Caches, in general, take advantage of two principles:
- The principle of temporal locality,
- And the principle of spatial locality.
The principle of spatial locality is the observation that a program which uses a particular piece of data is likely to use some nearby data soon. A program which is stepping through an array is a good example of the principle of spatial locality, because an access to array element 1 is often followed by an access to array element 2, and then an access to array element 3, and so forth. So a good caching implementation will try to keep nearby data available in the cache.
The standard Bayer-McCreight BTree exhibits both temporal locality and spatial locality. However, the standard implementation block size B, which is generally optimized with respect to disk transfer sizes and tree heights, and does not generally work very well for the memory cache hierarchy. This is where cache-oblivious BTree implementations and the van Emde Boas tree layout come into play. The van Emde Boas tree is a data structure which enables the Btree to lay out the index nodes in such a way that they have memory behavior similar to a single large array, which means that the in-memory behaviors of the cache-oblivious BTree have excellent memory cache performance while still preserving the BTree's excellent disk access performance.

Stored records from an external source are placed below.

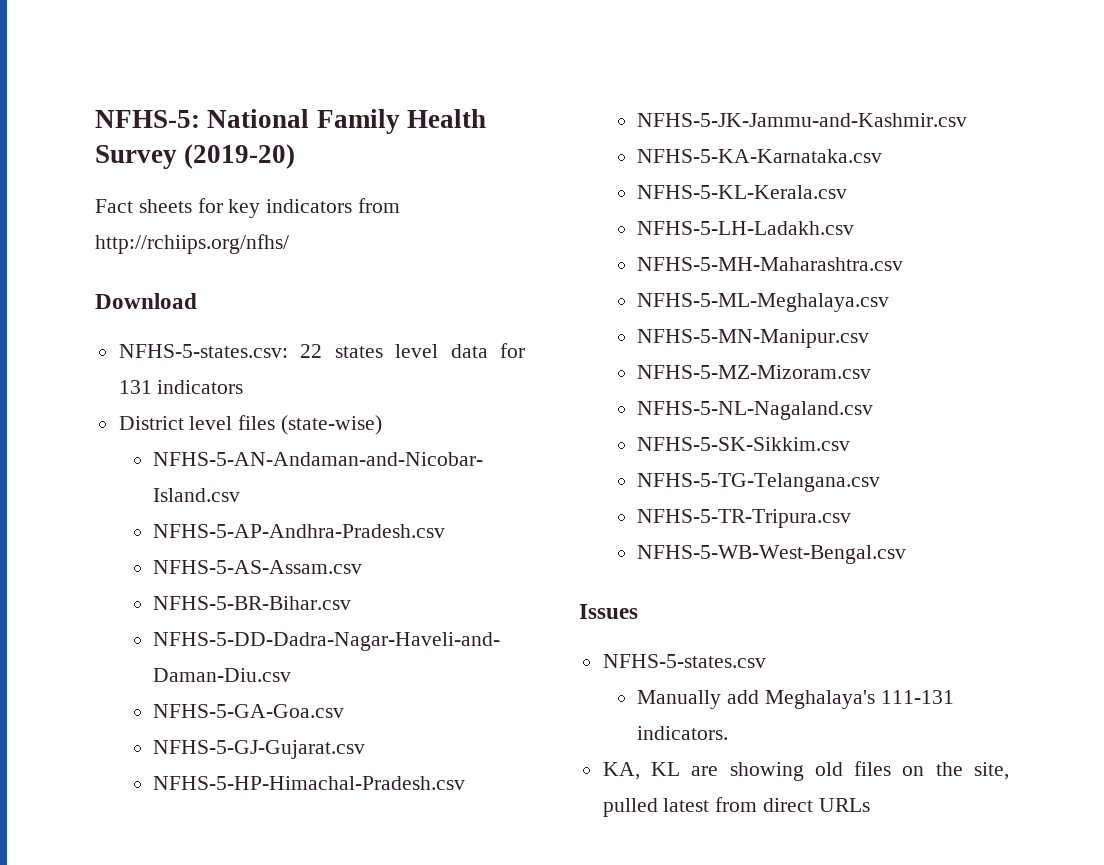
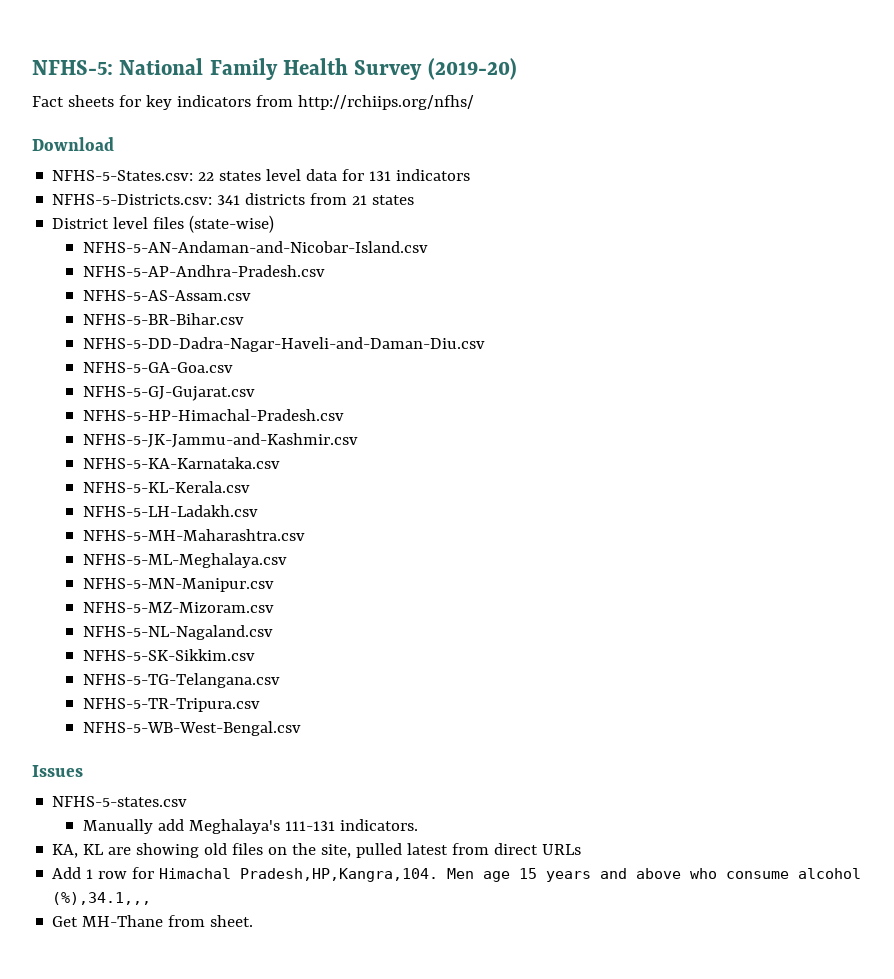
[118,344,288,358] NFHS-5-states.csv: -> [52,170,194,181] NFHS-5-States.csv:
(244, 387) none -> [52,193,415,205] // NFHS-5-Districts.csv: 341 districts from 21 states
(870, 805) none -> [52,867,862,882] [52,892,152,905] [52,915,254,927] // Add 1 row for Himachal Pradesh,HP,Kangra,104. Men age 15 years and above who consume alcohol (%),34.1,,, // Get MH-Thane from sheet.

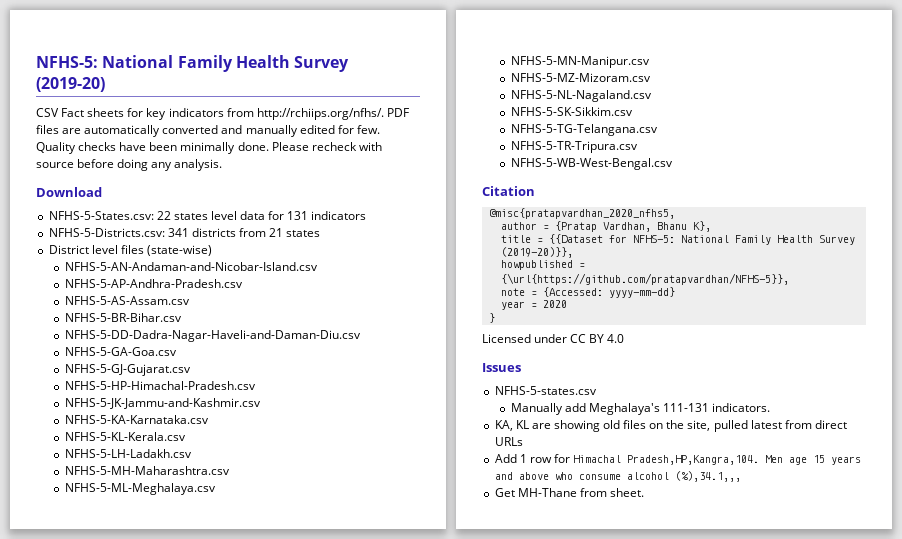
(517, 69) none -> [36,108,59,117] CSV
[297,95,474,110] http://rchiips.org/nfhs/ -> [256,108,409,120] [36,125,380,137] [36,142,382,154] [36,159,223,171] http://rchiips.org/nfhs/. PDF files are automatically converted and manually edited for few. Quality checks have been minimally done. Please recheck with source before doing any analysis.
(301, 728) none -> [482,186,535,196] [488,208,675,219] [500,221,711,232] [500,234,855,245] [500,247,573,258] [500,260,585,270] [500,273,789,285] [500,287,675,298] [500,300,567,310] [488,313,495,323] [482,334,625,343] // Citation // @misc{pratapvardhan_2020_nfhs5, // author = {Pratap Vardhan, Bhanu K}, // title = {{Dataset for NFHS-5: National Family Health Survey (2019-20)}}, // howpublished = {\url{https://github.com/pratapvardhan/NFHS-5}}, // note = {Accessed: yyyy-mm-dd} // year = 2020 // } // Licensed under CC BY 4.0

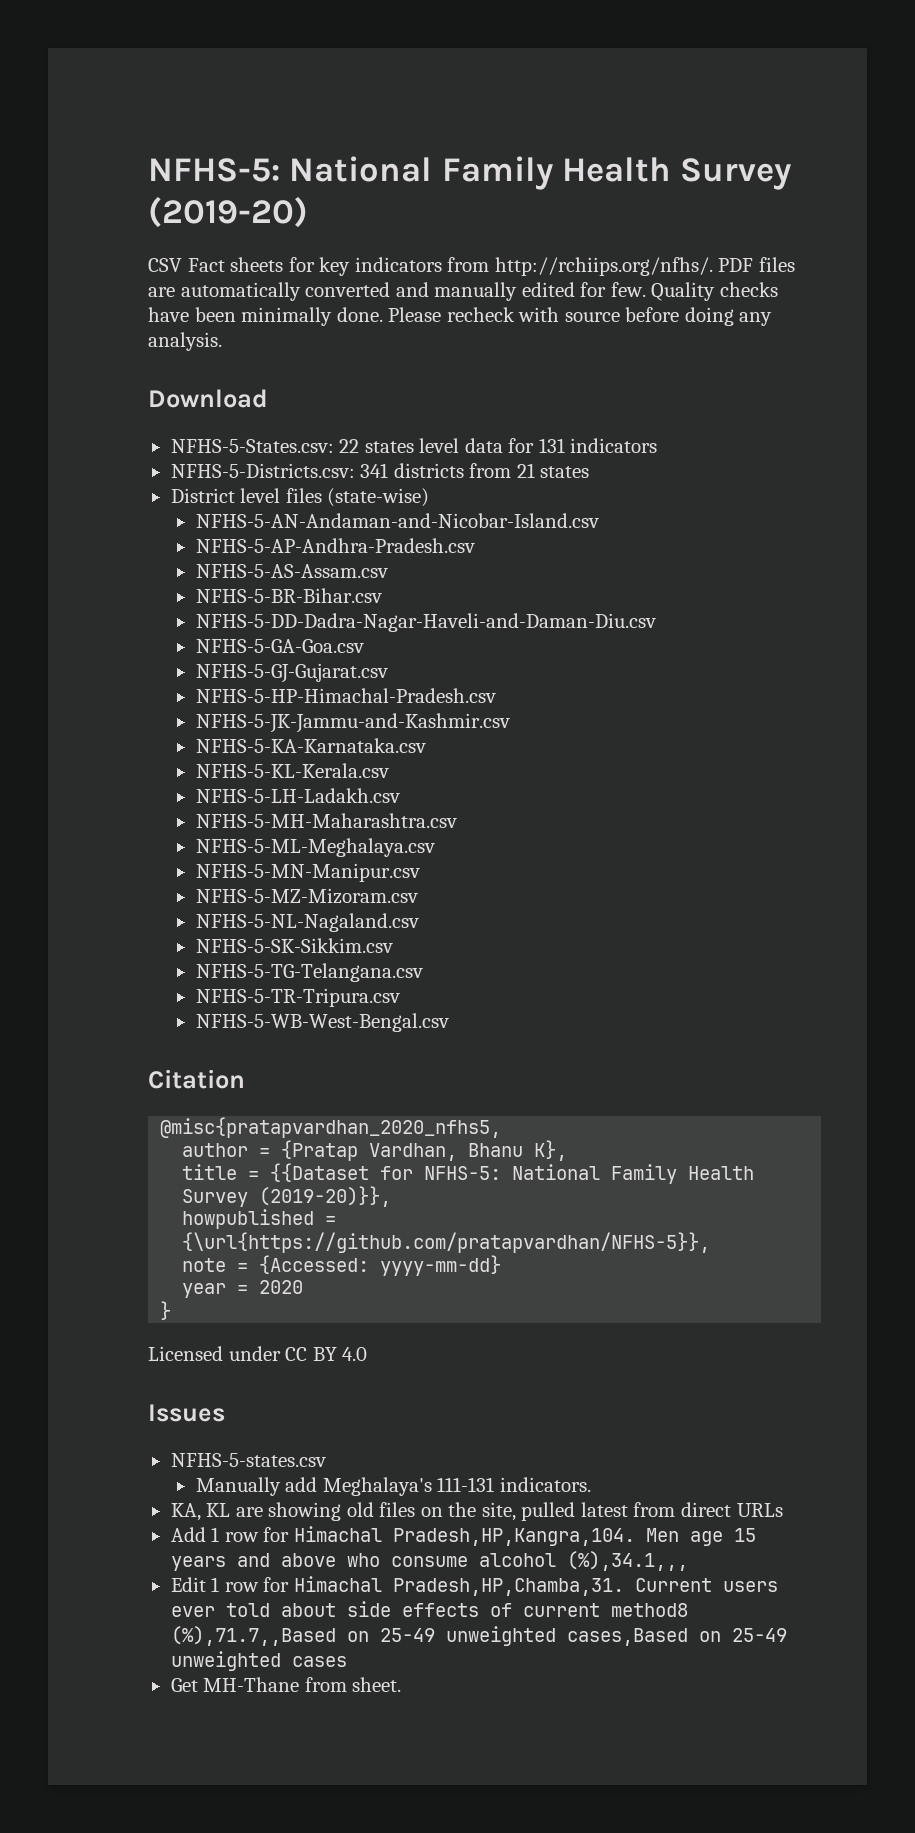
(741, 476) none -> [170,1576,778,1596] [170,1601,688,1617] [170,1626,787,1646] [170,1651,347,1671] // Edit 1 row for Himachal Pradesh,HP,Chamba,31. Current users ever told about side effects of current method8 (%),71.7,,Based on 25-49 unweighted cases,Based on 25-49 unweighted cases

Apparently there is a new database startup company named Tokutek, which is trying to use these new types of BTree indexes in a complete database engine. The founders of Tokutek include a number of the researchers who developed cache-oblivious search tree algorithms, and they have some interesting postings on their blog discussing their ideas in more depth.
It also seems that other groups are working on similar techniques.
I'm still trying to wrap my head around the way that the van Emde Boas tree improves the in-memory spatial locality of the Btree search nodes, but it's been quite interesting to read the work so far, and I'm looking forward to learning more about these algorithms and techniques.